You aren’t alone if you look back and remember the birth of your child with a measure of grief coupled with joy. Regret may overshadow a sense of satisfaction.
Of course, you deeply love your child. And you couldn’t be more grateful that your child is here with you.
Giving birth just wasn’t what you hoped it would be. Instead of leaving you feeling like you could conquer the world, it may have left you feeling angry, confused, or depressed.
At least five percent of women live through an undesirable or traumatic birth experience. Many more may not feel willing to express how they are feeling, lest they seem ungrateful.
Are you a parent who expected the exciting maternal culmination of your pregnancy, but got intrusive memories of complications, medical interference, or unplanned circumstances instead?
How do you move past such disappointment?
After all, the birth of your child is done. You can’t get those moments back.
That’s true. But you can recover with self-compassion, time, perspective, and support. Here are some ways to consider.
Acknowledge and accept your feelings.
Allow yourself time and a safe place to feel what you need to feel. Your lost dream deserves consideration.
It’s important to recognize that your experience mattered – to you, to your partner if you have one, and to your baby.
Honestly observe and examine your feelings about the birth. Acknowledge your disappointment without guilt.
Speak kindly to yourself.
Give yourself a break. Yes, you have a new baby to care for. Yes, your family needs you. Those concerns are valid and absolutely require your attention.
However, it’s important to pay careful attention to your inner self-talk as you meet your new responsibilities.
Do you tell yourself to “get over it,” “just move on,” or pressure yourself to “pull it together?”
Notice those thoughts, then choose instead to remind yourself that you are not a weak or unworthy mother for feeling negatively about the birth. Your disappointment deserves attention and isn’t an indictment of your parenting or personality. Extend to yourself the same degree of compassion you would a suffering friend.
Choose your support team wisely.
Don’t isolate. Ruminating on the birth experience and bottling up your feelings may lead you down an anxious and depressive path.
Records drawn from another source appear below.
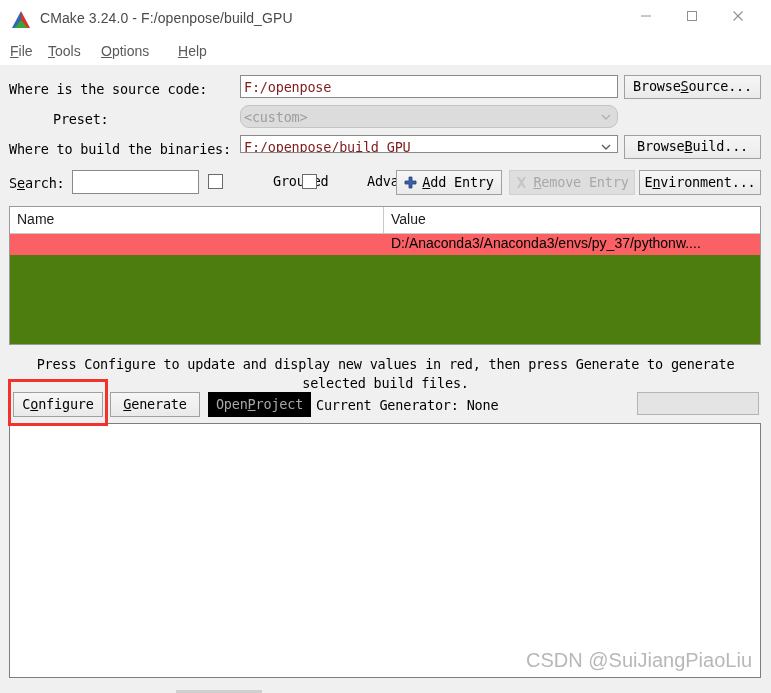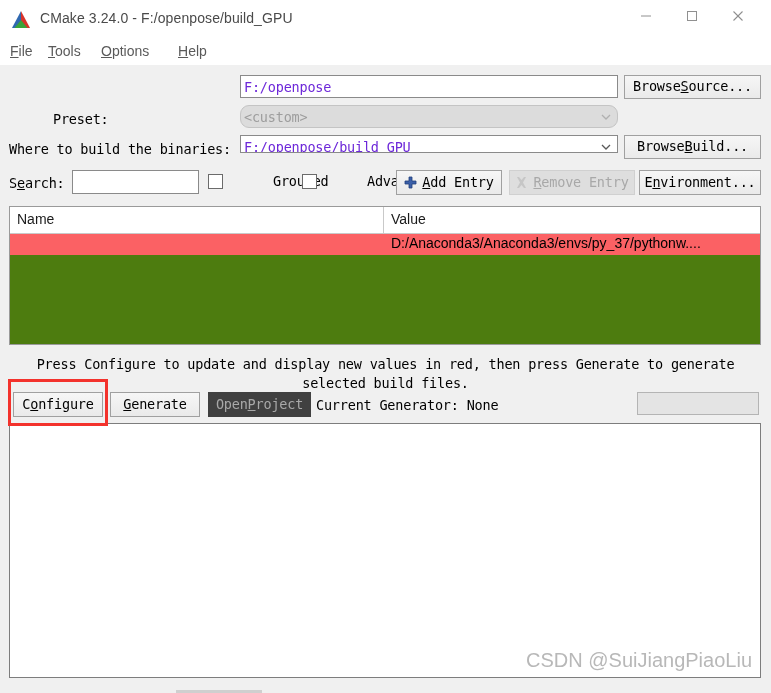"Where is the source code:" span.row-label { html: none -> <span>Where is the source code:</span> }
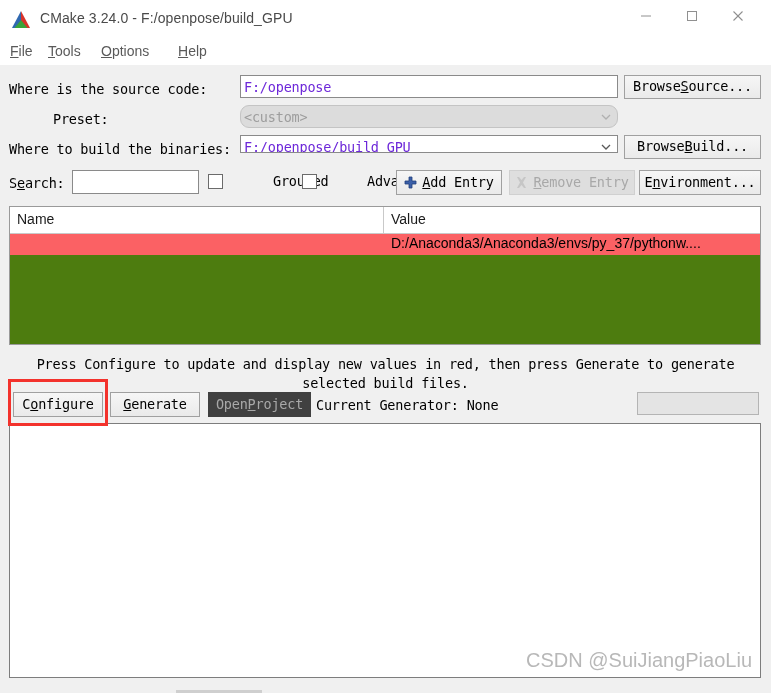"F:/openpose" .textfield { color: #6d28d9 -> #7f1d1d }
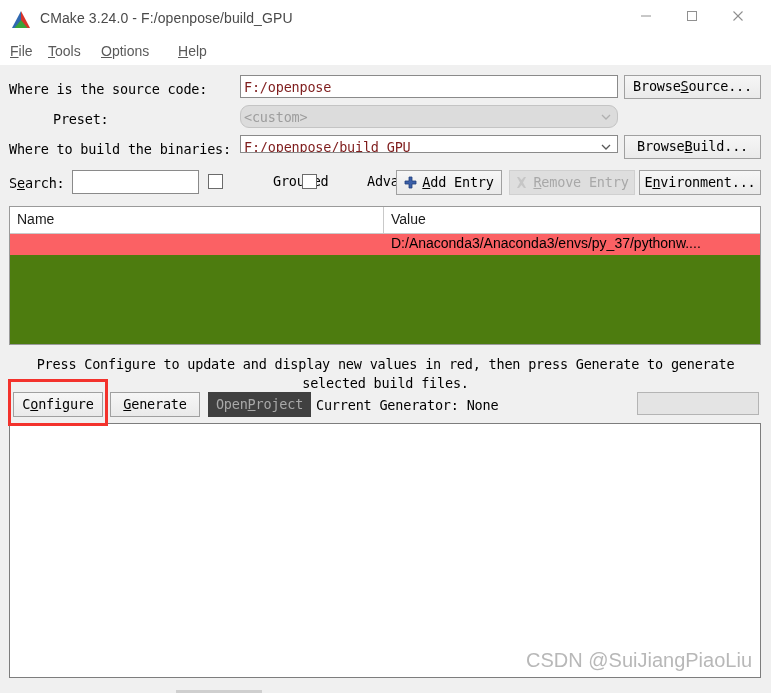"Open" button.btn { background: #404040 -> #000000 }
Share your feelings with people who understand.
Unfortunately, you may find that, though friends and family mean well, they don’t get it.
The loss of your desired birth experience may not seem like a “real” loss to them.
If you find that you are being advised to “focus on the baby,” “put it behind you,” or be “grateful” without really being heard, you know that you need to look elsewhere for understanding.
Try a local or online support group, or schedule time with a skilled therapist trained in helping to resolve birth trauma to really work through ways to integrate your experience.
Reconnect with your partner, if you have one.
Your difficult birth experience may also be difficult for your partner.
He or she may have witnessed the events and internalized emotional pain, fear, or helplessness too.
Talk to each other. You may both be struggling in different ways. Try not to allow the birth experience to divide you, but develop a deeper level of connection and understanding.
Talk through the experience with your baby as well.
You may feel that your baby is too young to understand what you say to him or her, and that he or she will not remember the birth experience.
However, research has shown that humans are more likely to interpret the meaning of what you say by the feelings you express behind your words, and by your body language, than by the actual words themselves.
Research has also shown that babies can remember their births, in their bodies.
Narrating the story of your birthing experience, with it’s complicated emotions, can help both you, and your baby to move through the experience together. It is important for your baby to hear and feel that you understand the experience wasn’t ideal, and that you will help him or her to process it.
For assistance with this process, contact a therapist trained in helping to resolve birth trauma.
Resist the urge to neglect wellness and self-care.
Birth is a deeply physical, emotional, and spiritual experience.
Your body and mind require comfort and care to move forward. Amidst the business of new parenthood, self-care may seem impractical. Still, to integrate the birth experience, time to care for yourself is vital.
Consider mindfulness meditation, massage, or yoga. Deep breathing exercises, journaling, nourishing foods, fresh air, and as much rest as possible will support recovery and mental clarity.
When you are comforted and your body is processing efficiently, resolving the birth experience may seem less overwhelming.
As you work through the birth experience honestly, you may find you are also better able to work through the complexity of your feelings over time. Lean on those who understand.
Keep moving forward. You can cope and grow stronger despite your disappointment.